[[ PROVIDED RECORDS, beginning ]]

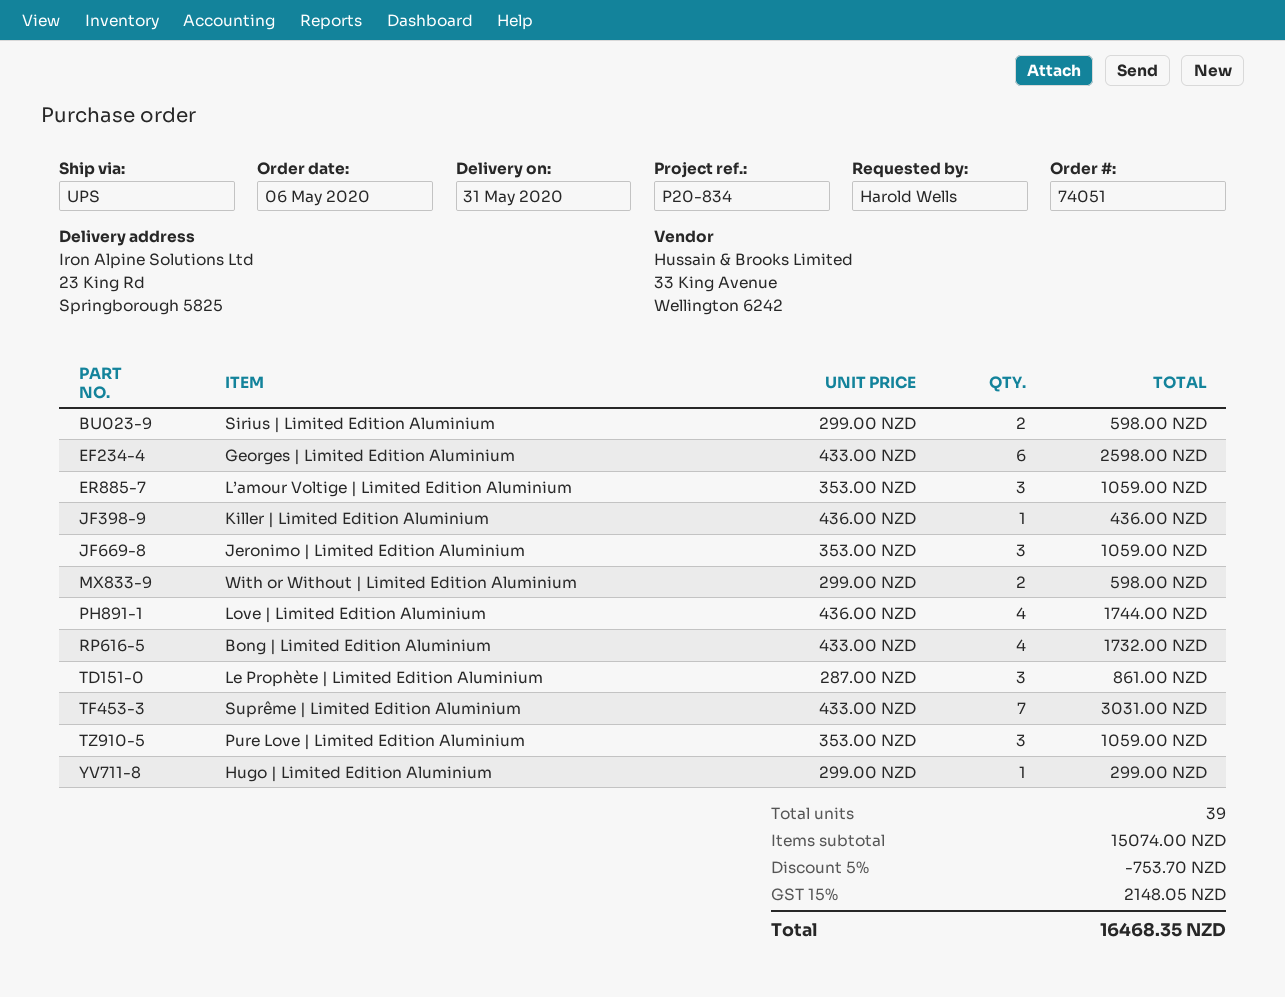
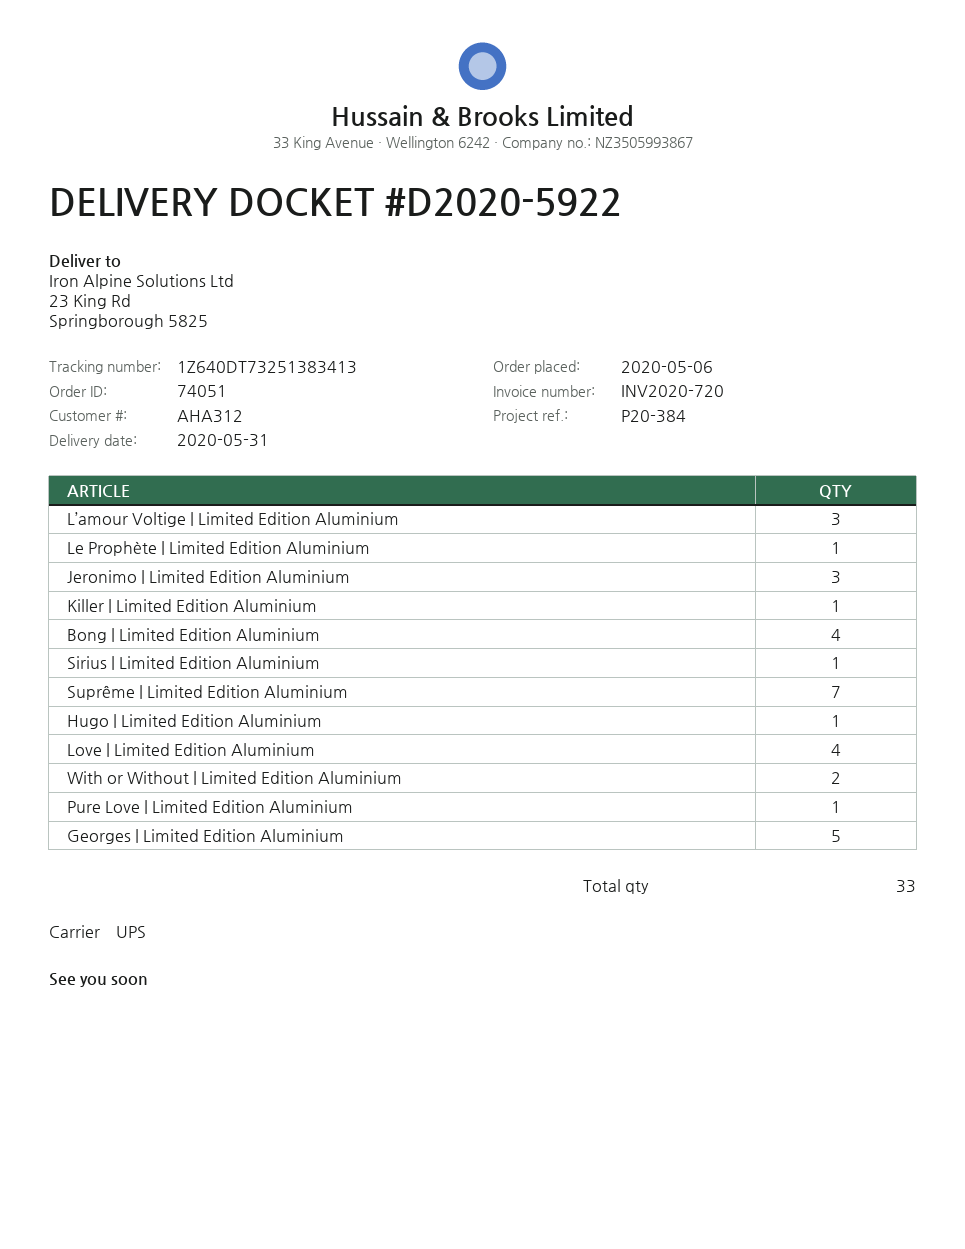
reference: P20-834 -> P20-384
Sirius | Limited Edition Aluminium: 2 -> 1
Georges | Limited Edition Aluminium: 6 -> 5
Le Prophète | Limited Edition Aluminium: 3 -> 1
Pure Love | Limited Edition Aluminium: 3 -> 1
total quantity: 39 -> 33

[[ PROVIDED RECORDS, end ]]

# DESCRIPTION OF THE TASK
Faithful copy, images left out: write out every line of data.

# ANSWER FOR THE TASK
reference: P20-834 -> P20-384
Sirius | Limited Edition Aluminium: 2 -> 1
Georges | Limited Edition Aluminium: 6 -> 5
Le Prophète | Limited Edition Aluminium: 3 -> 1
Pure Love | Limited Edition Aluminium: 3 -> 1
total quantity: 39 -> 33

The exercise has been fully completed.